• [TASK DIRECTIONS]
Output the data in full. Keep every word exact and exclude the pictures.

• [INPUT RECORDS]
________________________________________

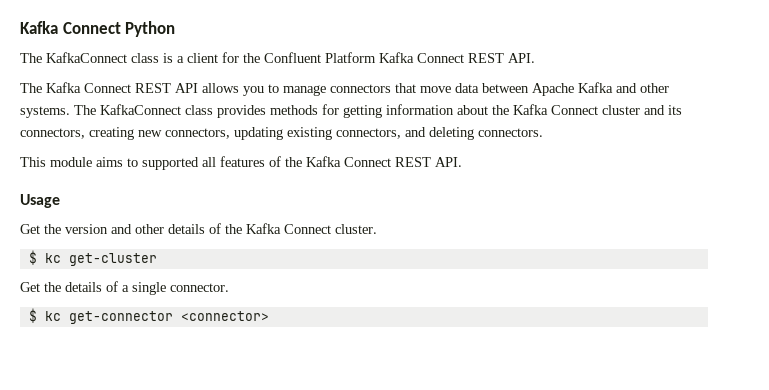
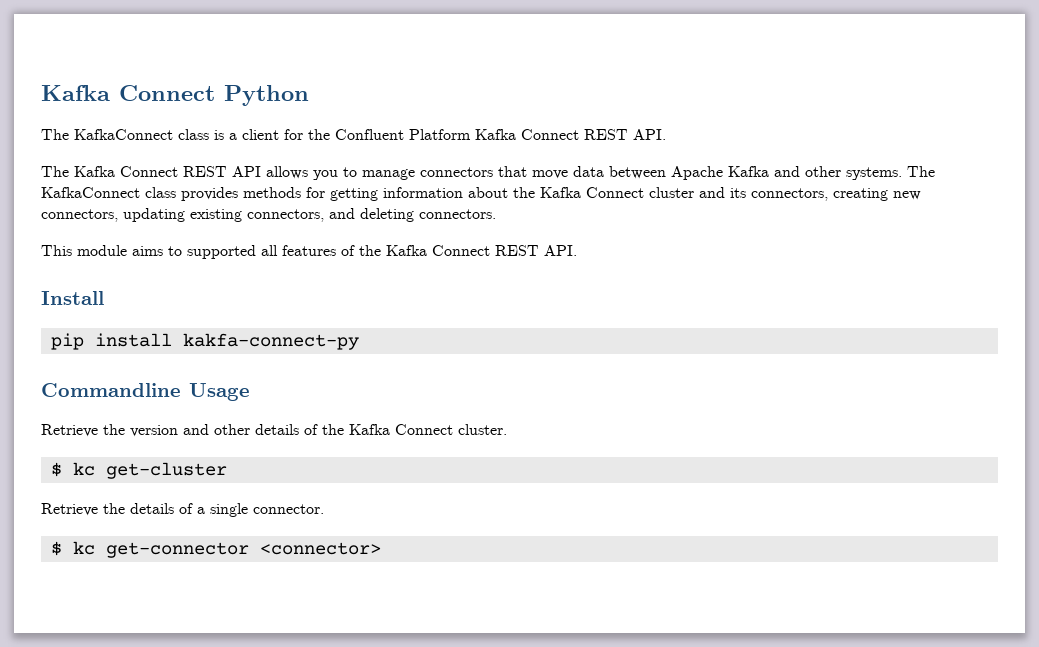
(462, 162) none -> [41,291,104,305] [50,333,359,350] [41,383,181,397] Install // pip install kakfa-connect-py // Commandline
[20,224,40,234] Get -> [41,424,98,437] Retrieve
[20,282,40,292] Get -> [41,503,98,516] Retrieve

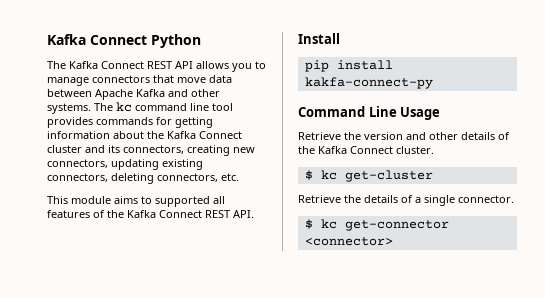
[41,129,666,140] // The KafkaConnect class is a client for the Confluent Platform Kafka Connect REST API. -> (201, 41) none
[41,187,301,201] KafkaConnect class provides methods -> [116,102,233,112] [47,117,153,128] kc command line tool provides commands
[329,208,496,222] and deleting connectors. -> [111,173,239,184] deleting connectors, etc.
[41,383,181,397] Commandline -> [298,106,397,117] Command Line

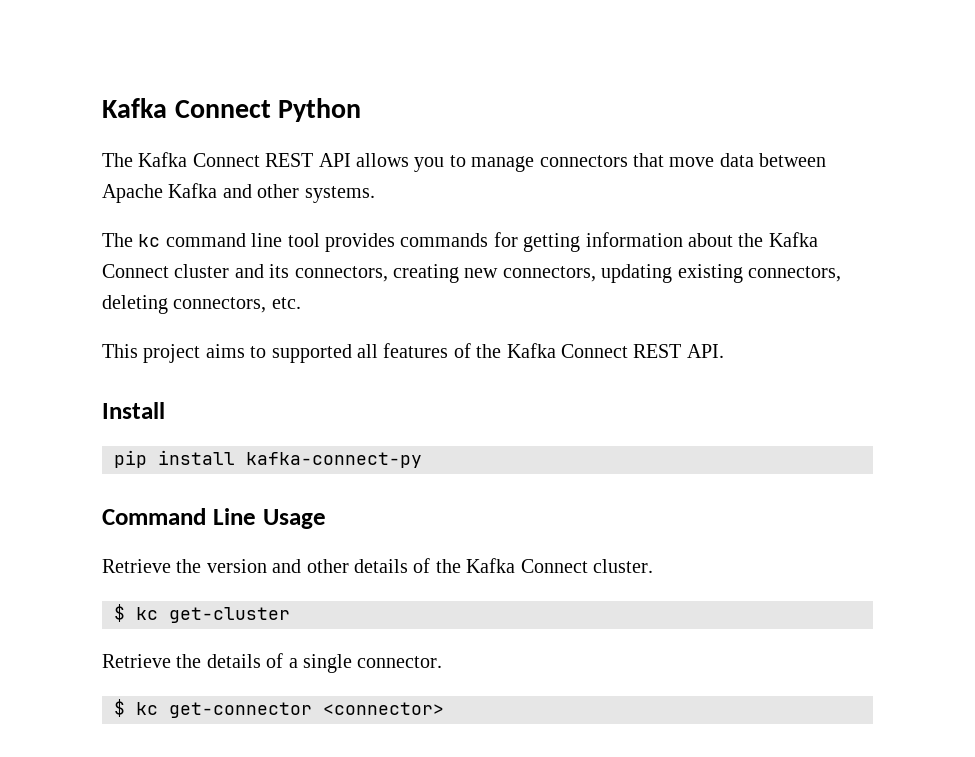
(91, 108) none -> (375, 194) //
[71,196,111,204] module -> [143,344,201,363] project
[304,77,433,89] kakfa-connect-py -> [246,452,422,468] kafka-connect-py

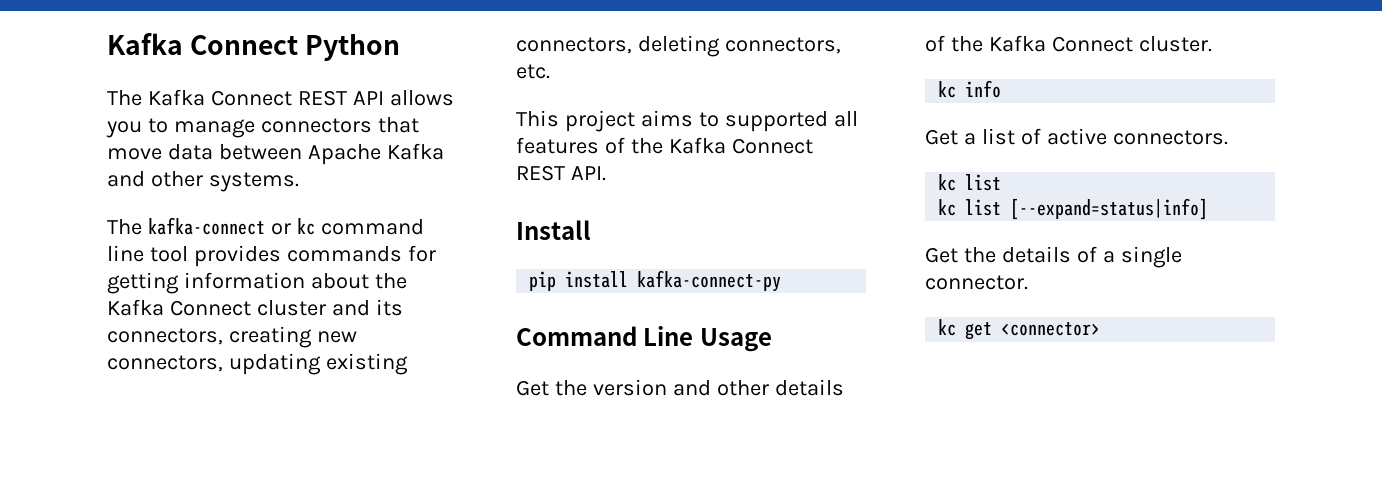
(133, 240) none -> [147,217,291,235] kafka-connect or
[102,559,171,573] Retrieve -> [516,380,549,396] Get
[114,604,290,623] [102,654,171,668] $ kc get-cluster // Retrieve -> [938,80,1002,98] [925,128,1228,145] [938,174,1002,191] [938,198,1209,220] [925,247,958,263] kc info // Get a list of active connectors. // kc list // kc list [--expand=status|info] // Get
[114,699,312,718] $ kc get-connector -> [938,319,993,340] kc get

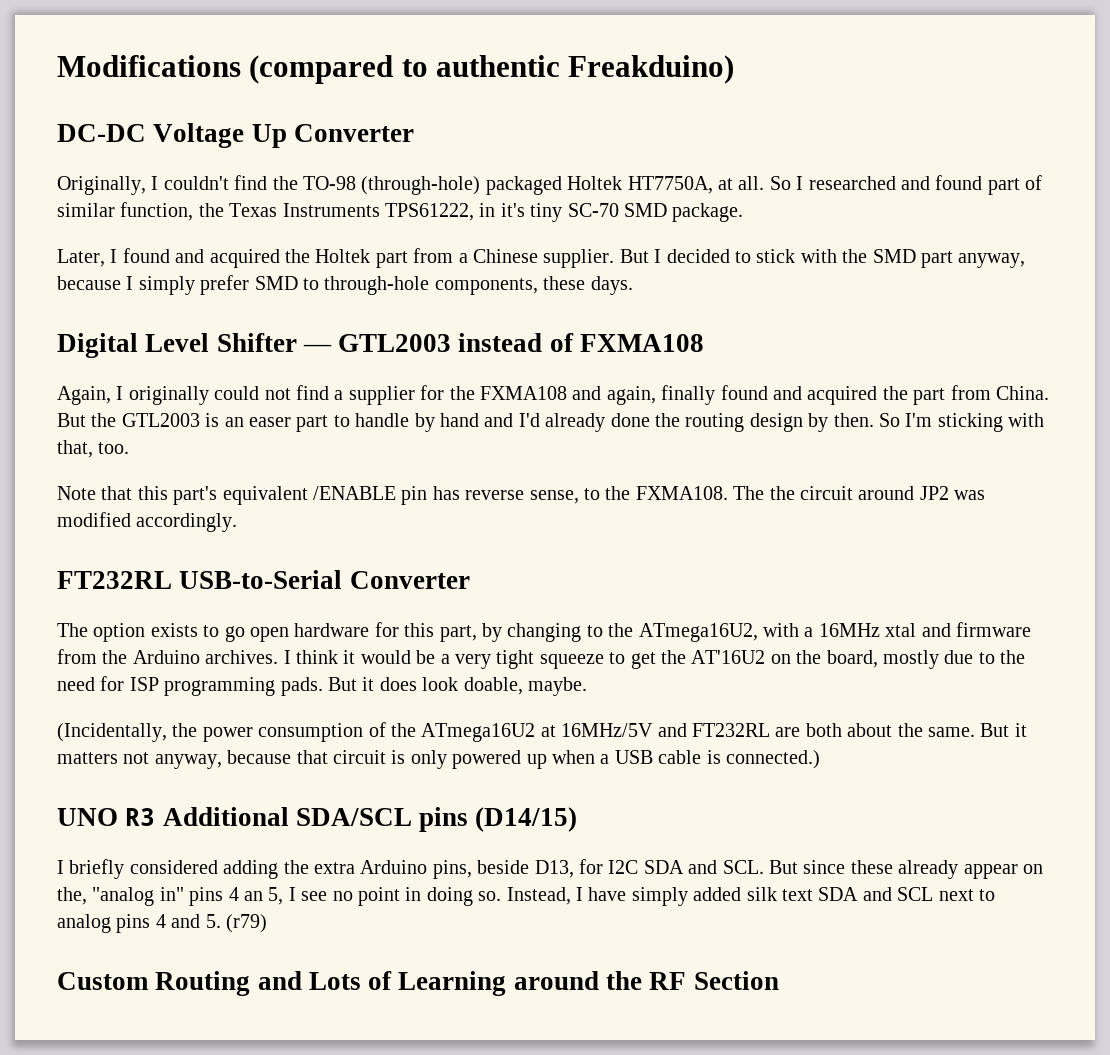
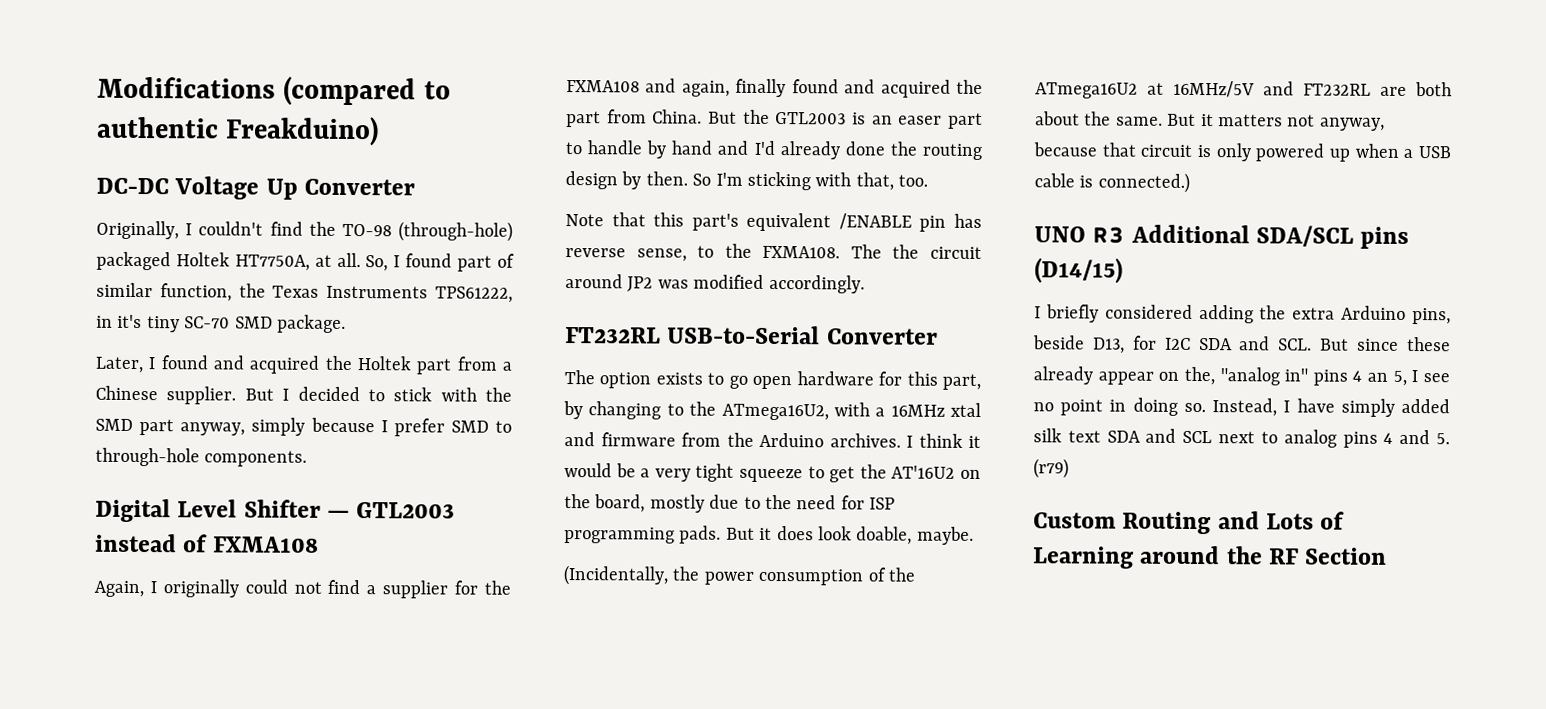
[769,176,930,190] So I researched and -> [365,255,401,272] So, I
(1026, 260) none -> [251,417,306,436] simply
[138,276,195,295] simply -> (388, 426) none
[434,276,633,295] components, these days. -> [204,450,308,467] components.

________________________________________

• [EXERCISE RESPONSE]
(462, 162) none -> [41,291,104,305] [50,333,359,350] [41,383,181,397] Install // pip install kakfa-connect-py // Commandline
[20,224,40,234] Get -> [41,424,98,437] Retrieve
[20,282,40,292] Get -> [41,503,98,516] Retrieve

[41,129,666,140] // The KafkaConnect class is a client for the Confluent Platform Kafka Connect REST API. -> (201, 41) none
[41,187,301,201] KafkaConnect class provides methods -> [116,102,233,112] [47,117,153,128] kc command line tool provides commands
[329,208,496,222] and deleting connectors. -> [111,173,239,184] deleting connectors, etc.
[41,383,181,397] Commandline -> [298,106,397,117] Command Line

(91, 108) none -> (375, 194) //
[71,196,111,204] module -> [143,344,201,363] project
[304,77,433,89] kakfa-connect-py -> [246,452,422,468] kafka-connect-py

(133, 240) none -> [147,217,291,235] kafka-connect or
[102,559,171,573] Retrieve -> [516,380,549,396] Get
[114,604,290,623] [102,654,171,668] $ kc get-cluster // Retrieve -> [938,80,1002,98] [925,128,1228,145] [938,174,1002,191] [938,198,1209,220] [925,247,958,263] kc info // Get a list of active connectors. // kc list // kc list [--expand=status|info] // Get
[114,699,312,718] $ kc get-connector -> [938,319,993,340] kc get

[769,176,930,190] So I researched and -> [365,255,401,272] So, I
(1026, 260) none -> [251,417,306,436] simply
[138,276,195,295] simply -> (388, 426) none
[434,276,633,295] components, these days. -> [204,450,308,467] components.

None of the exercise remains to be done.